- Wersja ST-Line występuje nawet z 85-konnym wolnossącym silnikiem 1.1
- Fordie Fiesta ST-Line zawiera liczne modyfikacje
- Jedyną poważną wadą Fiesty jest ciasny tył kabiny
Ford Fiesta z natury jest sportowo usposobiony, wśród małych samochodów wyróżnia się angażującym, bezpośrednim prowadzeniem i nawet bez mocnego silnika pod maską daje kierowcy sporo frajdy. Wyglądająca na szybką wersja ST-Line podkreśla ten charakter. Można ją mieć nawet w połączeniu z 85-konnym wolnossącym silnikiem 1.1, jednak w nasze ręce wpadł 140-konny EcoBoost 1.0: idealne „czekadełko”, aż do Polski trafi nowa Fiesta ST o mocy 200 KM.
Ford Fiesta 1.0 Ecoboost ST-Line - szybka z wyglądu
Wersja ST-Line zawiera liczne modyfikacje. Zderzak ze światłami przeciwmgielnymi i siateczkowym grillem ma bardziej agresywny kształt niż np. w wersji Titanium. Zadziornego stylu dopełniają ciemnoszare felgi „17-ki” i poszerzenia progów, a z tyłu – spoiler dachowy, wybrzuszony zderzak z udawanym dyfuzorem i srebrna końcówka wydechu. Dzięki sportowemu zawieszeniu Fiesta ST-Line „siedzi” centymetr bliżej drogi. W środku – kierownica z grubym wieńcem, aluminiowe nakładki na pedałach i dużo czerwonych akcentów. Ale jak jest z realnymi osiągami?
Według naszych pomiarów tocząca się jeszcze na zimówkach Fiesta ST-Line (auto było u nas w kwietniu) „przestrzeliła” fabryczny czas przyspieszenia 0-100 km/h o pół sekundy. Mimo to silnik jest mocną stroną auta: żywiołowy, elastyczny i równo pracuje mimo 3 cylindrów, a przy tym charakternie warczy.

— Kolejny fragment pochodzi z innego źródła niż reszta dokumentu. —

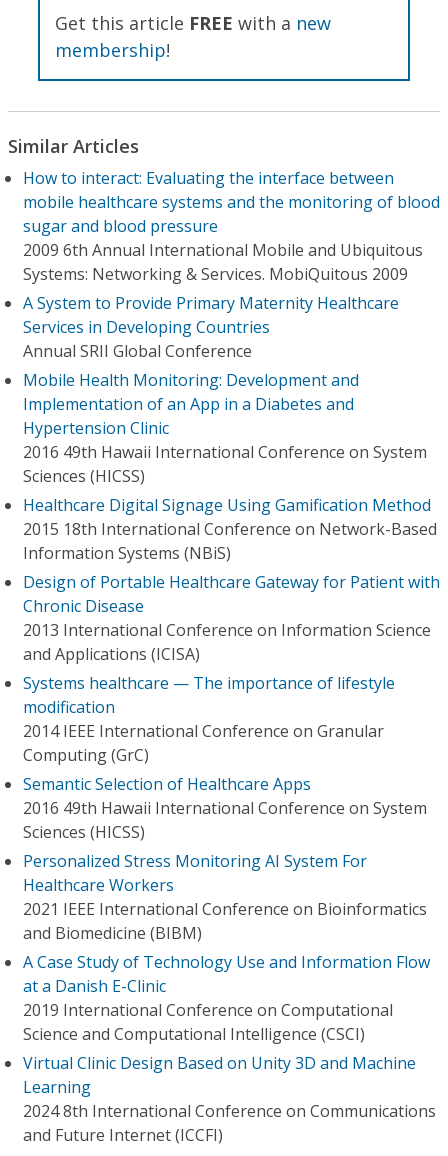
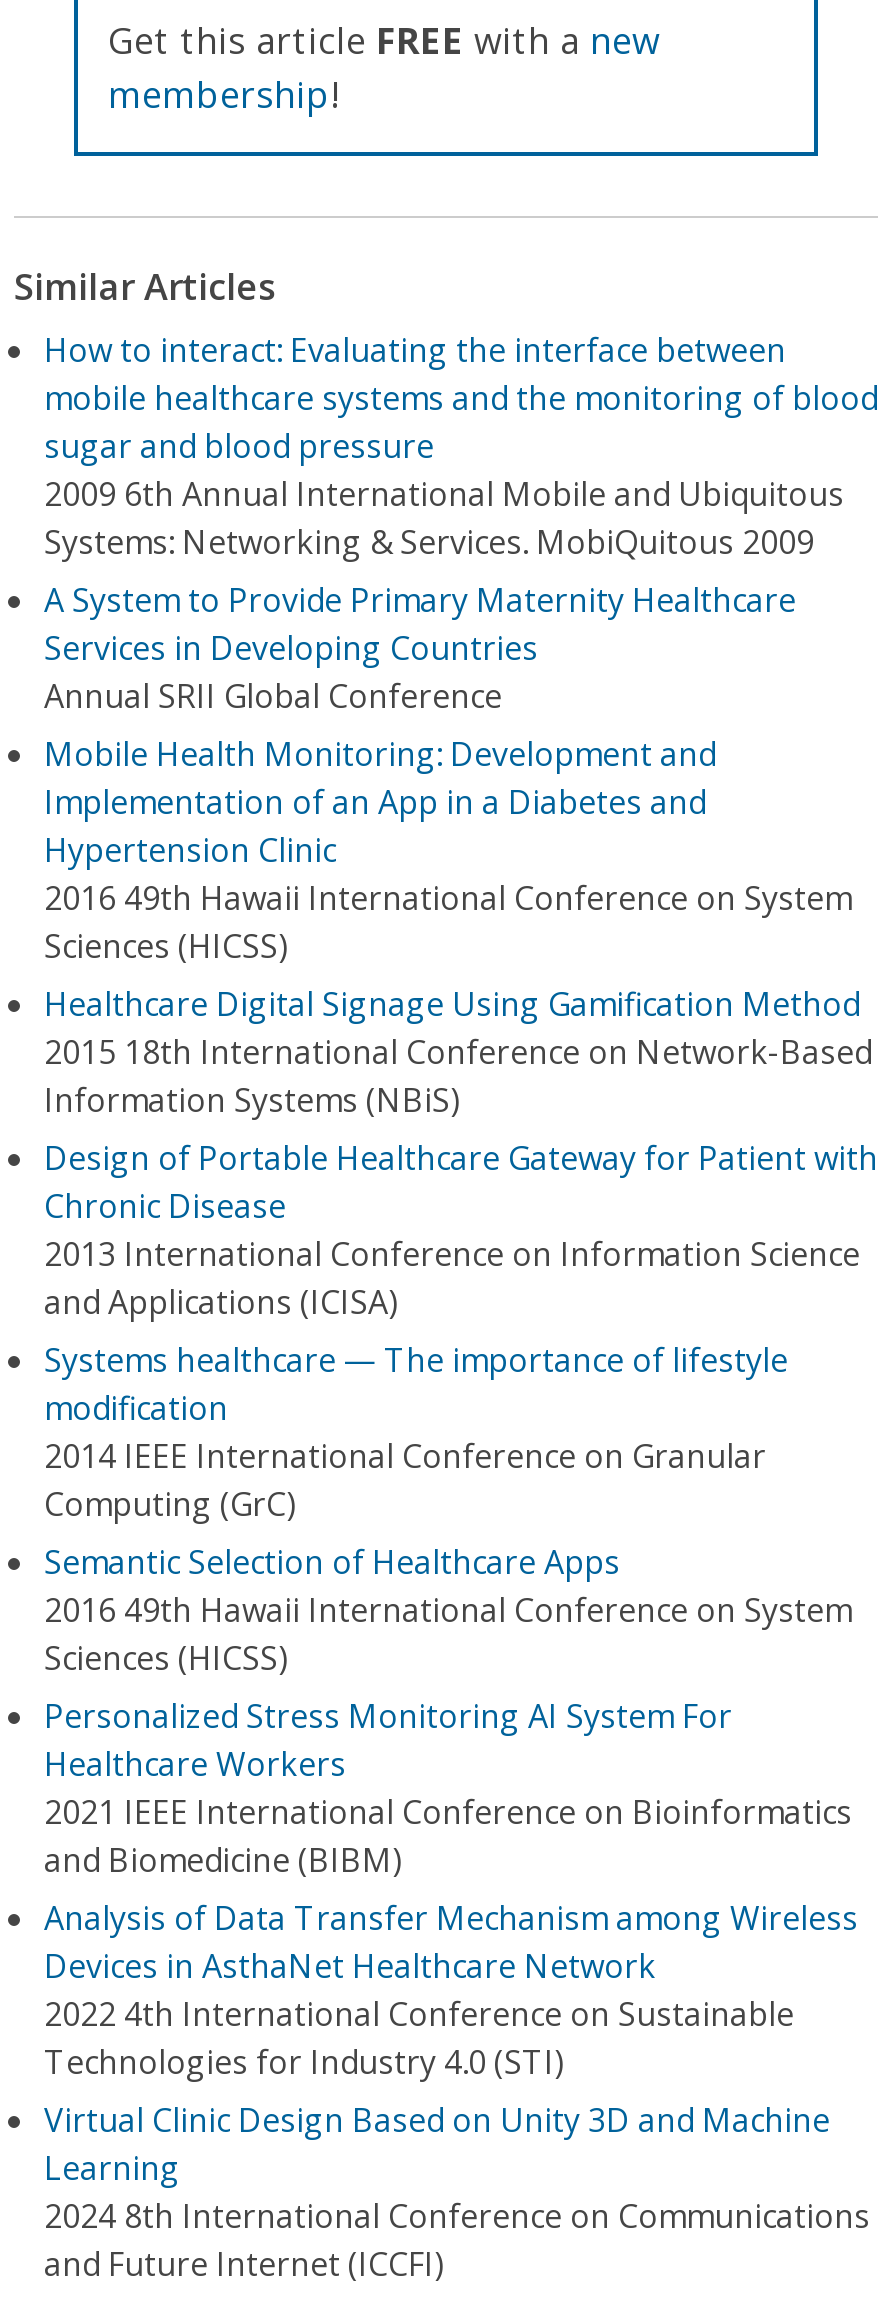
[23,951,430,1045] A Case Study of Technology Use and Information Flow | at a Danish E-Clinic | 2019 International Conference on Computational | Science and Computational Intelligence (CSCI) -> [44,1896,858,2084] Analysis of Data Transfer Mechanism among Wireless | Devices in AsthaNet Healthcare Network | 2022 4th International Conference on Sustainable | Technologies for Industry 4.0 (STI)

Precyzyjna skrzynia biegów pozwala mieszać je szybko i z radością. Silnik jest bardzo wrażliwy na styl jazdy. Na naszej pętli testowej zadowolił się imponującymi 5,6 l/100 km, ale podczas żwawej jazdy po mieście potrafi zużyć nawet i 10 l. W oszczędnej jeździe, poza samodyscypliną, pomaga tryb Eco, który ogranicza moc silnika i łagodzi reakcję na gaz. Test hamowania wykazał odporność na przegrzewanie tarcz, które w ST-Line są przy wszystkich kołach. Podobnie jak w przypadku przyspieszenia – na letnich oponach wynik byłby pewnie lepszy.
Ford Fiesta 1.0 Ecoboost ST-Line -sportowa w prowadzeniu
Fiesta spełnia oczekiwania, które budzi sportowym wyglądem, zakręty pokonuje się z uśmiechem na twarzy. Na miejskie dziury i progi zawieszenie jest jednak trochę za sztywne, szkoda, że nie można mieć ST-Line ze standardowymi sprężynami. Trzeba jednak przyznać, że podczas pokonywania nierówności z większą prędkością Fiesta zachowuje dojrzałą stabilność.
Ford Fiesta 1.0 Ecoboost ST-Line - to nam się podoba
Elastyczny silnik, znakomite prowadzenie, wygodna pozycja za kierownicą, wiele opcji, uczciwa cena.
Ford Fiesta 1.0 Ecoboost ST-Line - to nam się nie podoba
W porównaniu z konkurencją niewiele miejsca z tyłu, małe lusterka boczne, sztywne resorowanie, stopnie głośności radia.
Ford Fiesta 1.0 Ecoboost ST-Line - nasza opinia
Jedyną poważną wadą Fiesty jest ciasny tył kabiny. Poza tym to bardzo dopracowany samochód, który świetnie jeździ i może mieć na pokładzie wiele nowoczesnych rozwiązań. Jako ST-Line jest jednak niepotrzebnie sztywny, ale za to przyjemny dla oka.